The Equal sign as “The Answer Comes Next”
Ask most children and adults what the equal sign means and you’ll likely hear, “That’s where the answer goes.” But studies show that seeing the equal sign as a prompt to write an answer has a serious impact on children’s mathematical understanding, especially when it comes to algebra and reasoning.
Researchers tell us that children often struggle with mathematical sentences that don’t follow the familiar “a + b = c” format. For example, many children cannot solve or make sense of a sentence like 8 + 4 = __ + 5, because it doesn’t match the pattern they’ve been trained to expect. This isn’t because the maths is too hard — it’s because their understanding of the equal sign is limited.
Two Views of the Equal Sign
In a key study, researchers found two dominant interpretations among pupils:
- Operational Understanding: The equal sign means “do the operation and write the answer.”
- Relational Understanding: The equal sign shows that the two sides are of equal value — a balance.
By Year 6, most children still held an operational view. And even by Year 8, nearly half were still stuck in it. The consequences are clear. When children only think operationally, they’re less likely to succeed in algebra, struggle with more complex equations, and fail to grasp the deeper structure of mathematics.
Why It Matters
A relational understanding of the equal sign is crucial for algebra and all higher-level mathematical thinking. In algebra students need to manipulate both sides of an equation — not just “do” one side and write an answer. Equations in science work the same way. Whether it’s F = ma or E = mc², these are relationships, not instructions.
Children who see the equal sign as a relationship see maths as about thinking and comparing, not just chasing answers.
Textbooks reinforce wrong view of Equal Sign
Most textbooks and worksheets reinforce the operational view by presenting only problems like 6 + 2 = __. Very few include equations like __ = 6 + 2 or 4 + 3 = 2 + __, which require relational thinking. Pupils also learn to read from left to right and are rarely asked to look at an equation as a whole.

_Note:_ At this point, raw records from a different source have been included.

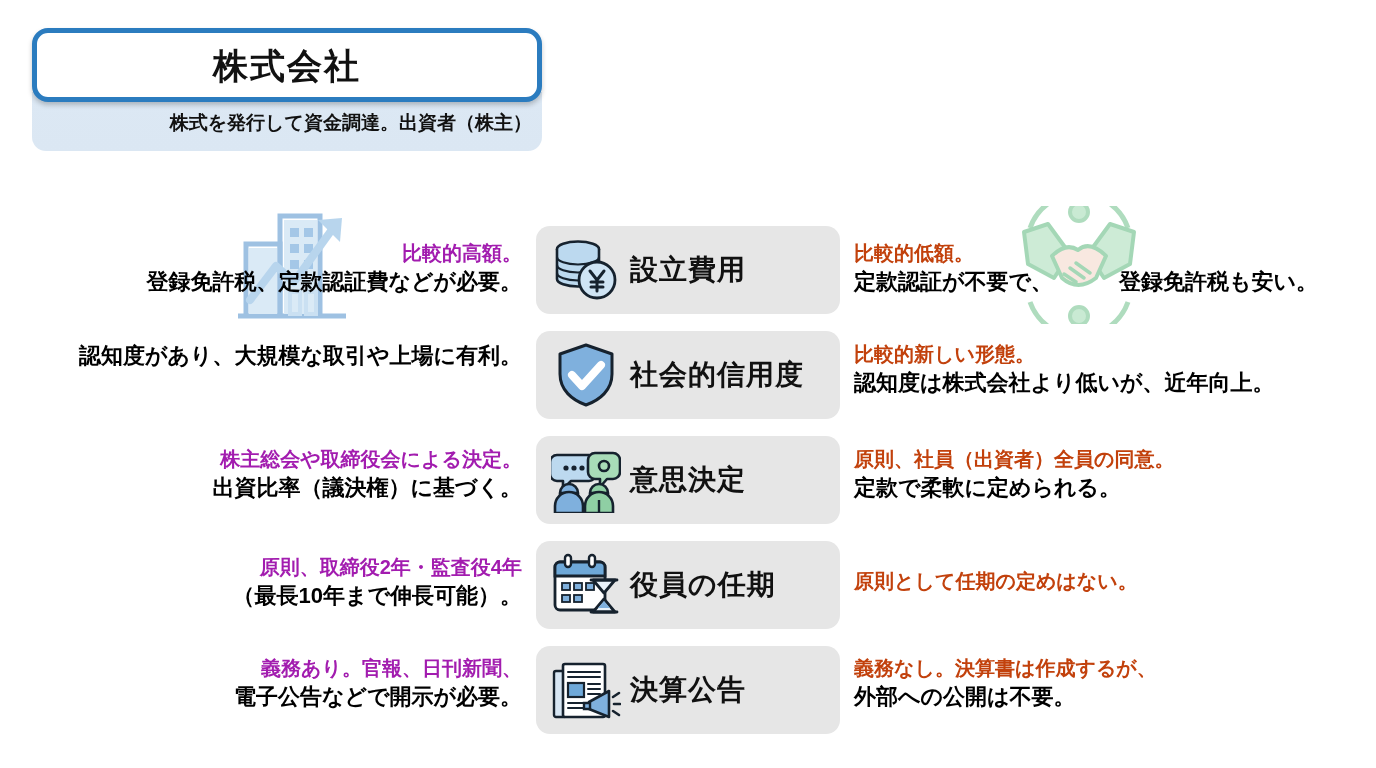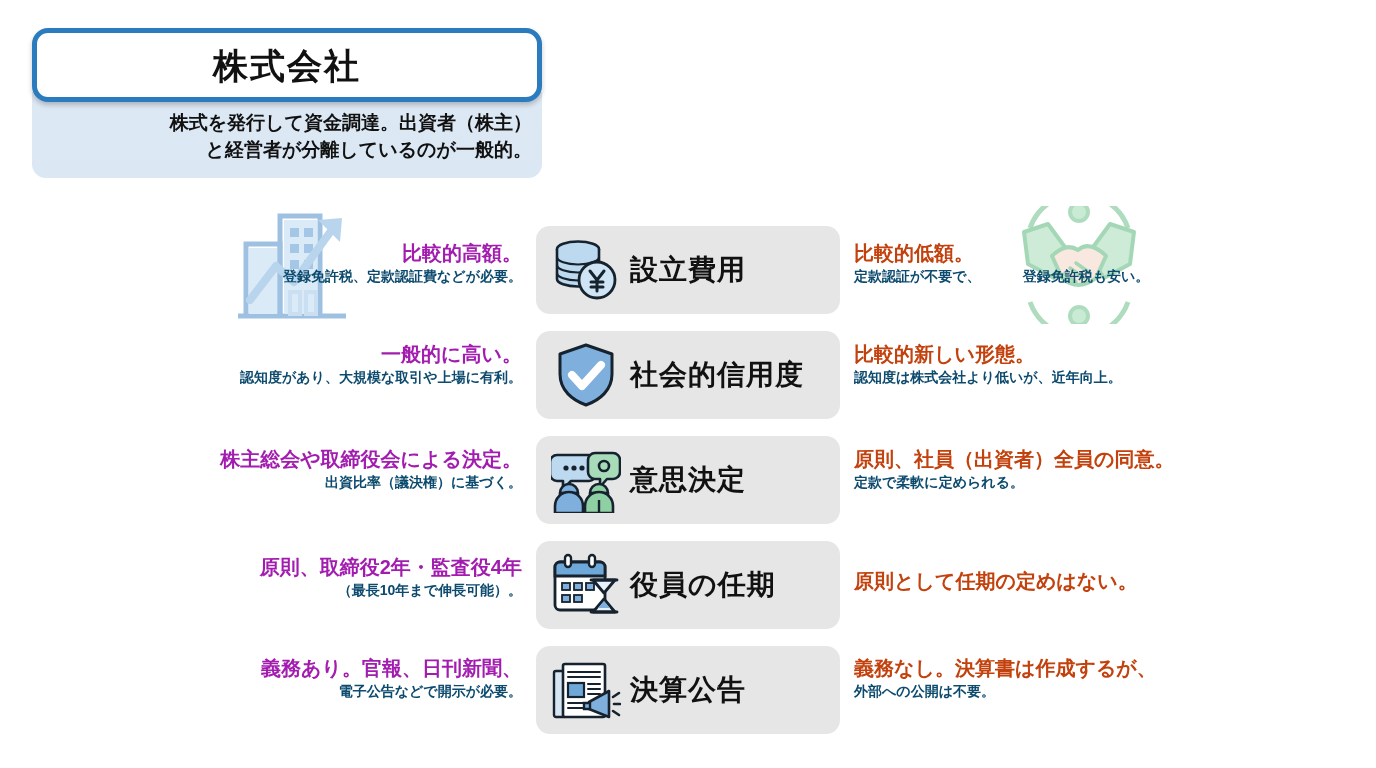--- a/index.html
+++ b/index.html
@@ -91,7 +91,6 @@
     </div>
     <div class="desc-box blue">
       <div class="desc-line">株式を発行して資金調達。出資者（株主）</div>
-      <div class="desc-line">と経営者が分離しているのが一般的。</div>
     </div>
   </div>
 

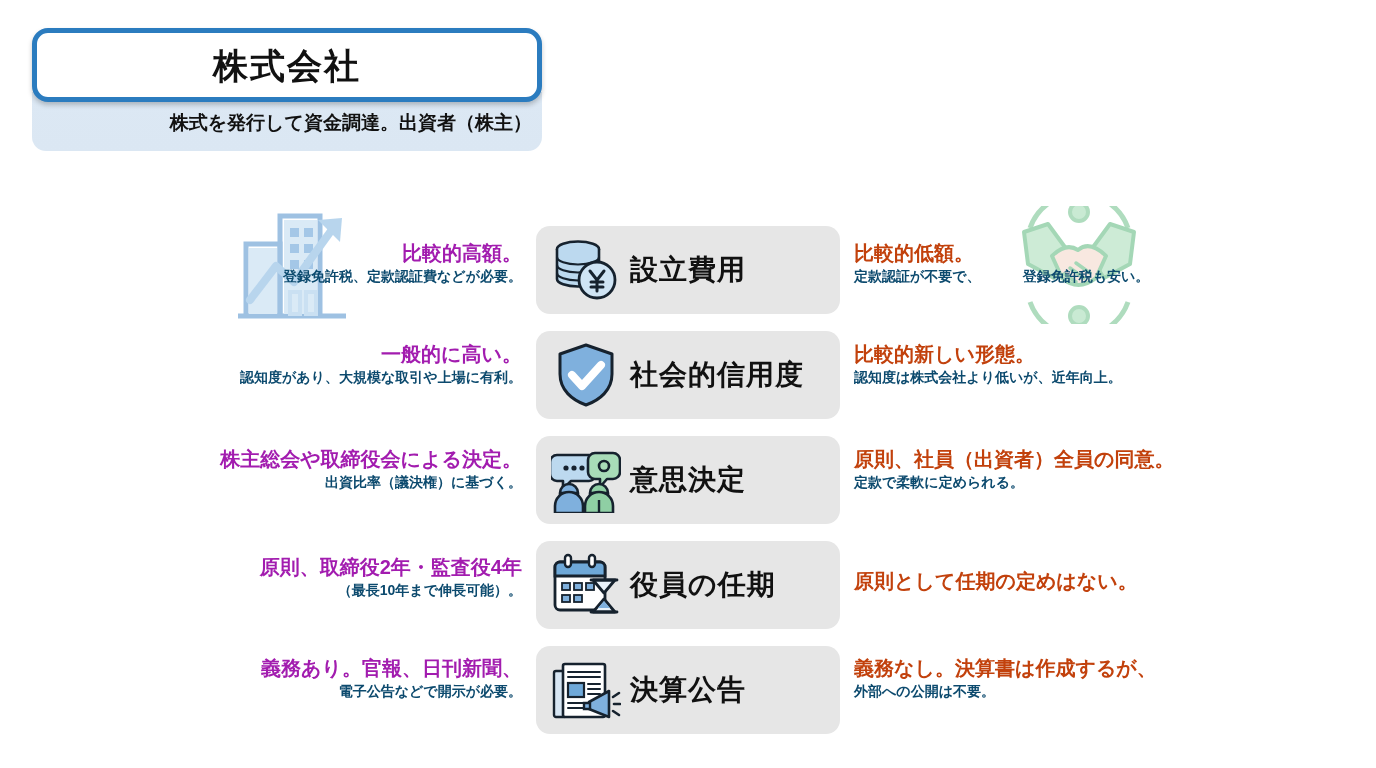--- a/index.html
+++ b/index.html
@@ -73,7 +73,7 @@
   .row-head{font-size:20px;font-weight:bold;line-height:1.35;white-space:nowrap;}
   .row-head.blue{color:#a21caf;}
   .row-head.green{color:#c2410c;}
-  .row-body{font-size:14px;font-weight:bold;color:#0c4a6e;line-height:1.35;white-space:nowrap;}
+  .row-body{font-size:22px;font-weight:bold;color:#000000;line-height:1.35;white-space:nowrap;}
 
   
   .wm{position:absolute;opacity:.55;pointer-events:none;}

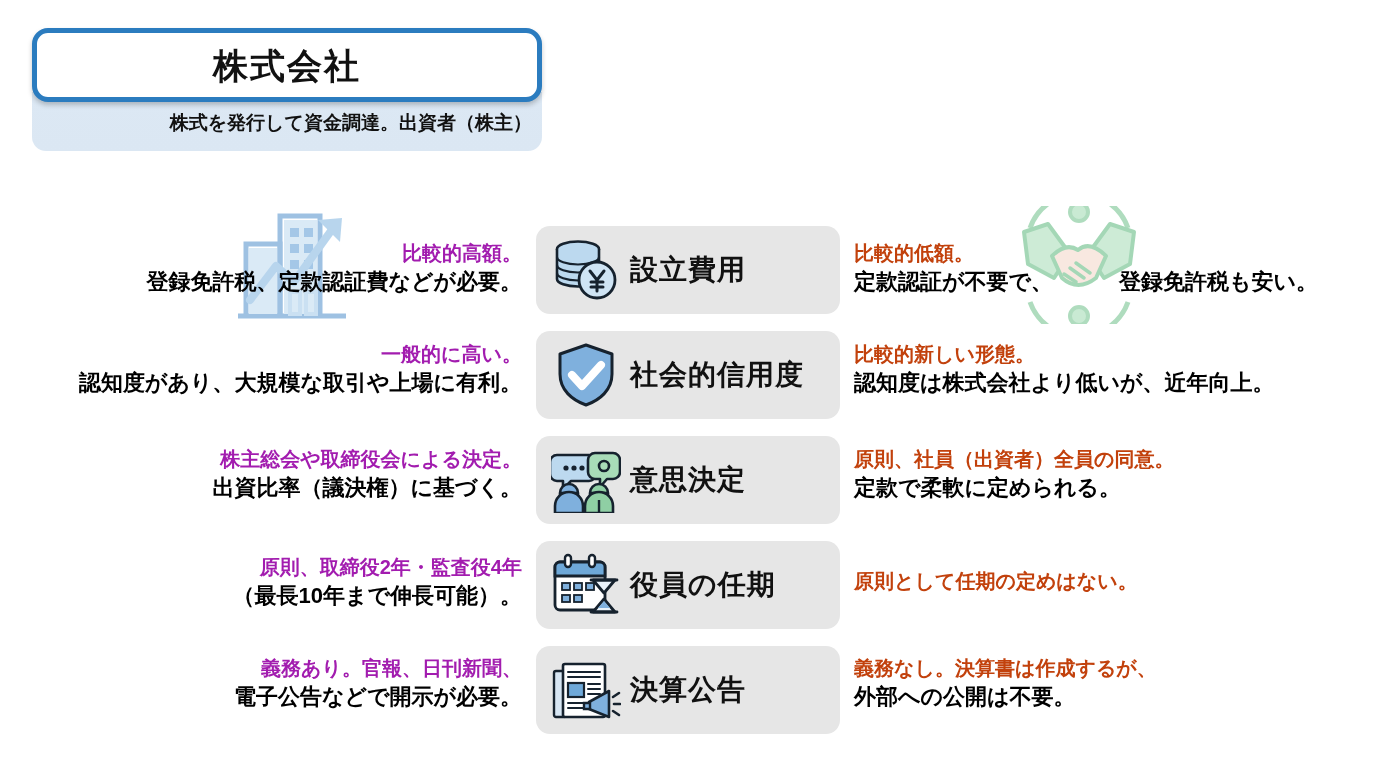--- a/index.html
+++ b/index.html
@@ -266,7 +266,6 @@
   </div>
 
   <div class="side-row left" style="top:341px">
-    <div class="row-head blue">一般的に高い。</div>
     <div class="row-body">認知度があり、大規模な取引や上場に有利。</div>
   </div>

Yet when given concrete objects even young children show they do understand the concept of equality. The issue lies not with the child, but with how we teach the symbol.
It comes as no surprise to learn that in China, children are taught the relational understanding of the equal sign. This is one of the key factors behind their generally impressive mathematical performance.
What We Can Do
- Use Concrete Models: Great for physically representing balanced equations
- Use Varied Formats: Introduce equations like 5 = 2 + 3 and 6 + 1 = 4 + 3 from early on
- Talk in Terms of Balance: Shift the language from “What’s the answer?” to “What would make both sides equal?”
Maths Is About Reasoning, Not Just Answers
Mathematics isn’t a race to find the final number. It’s a way of thinking about relationships, structure, and patterns.
Let’s stop treating “=” as just a stepping stone to an answer. And let’s start treating it as the foundation of deep mathematical thinking.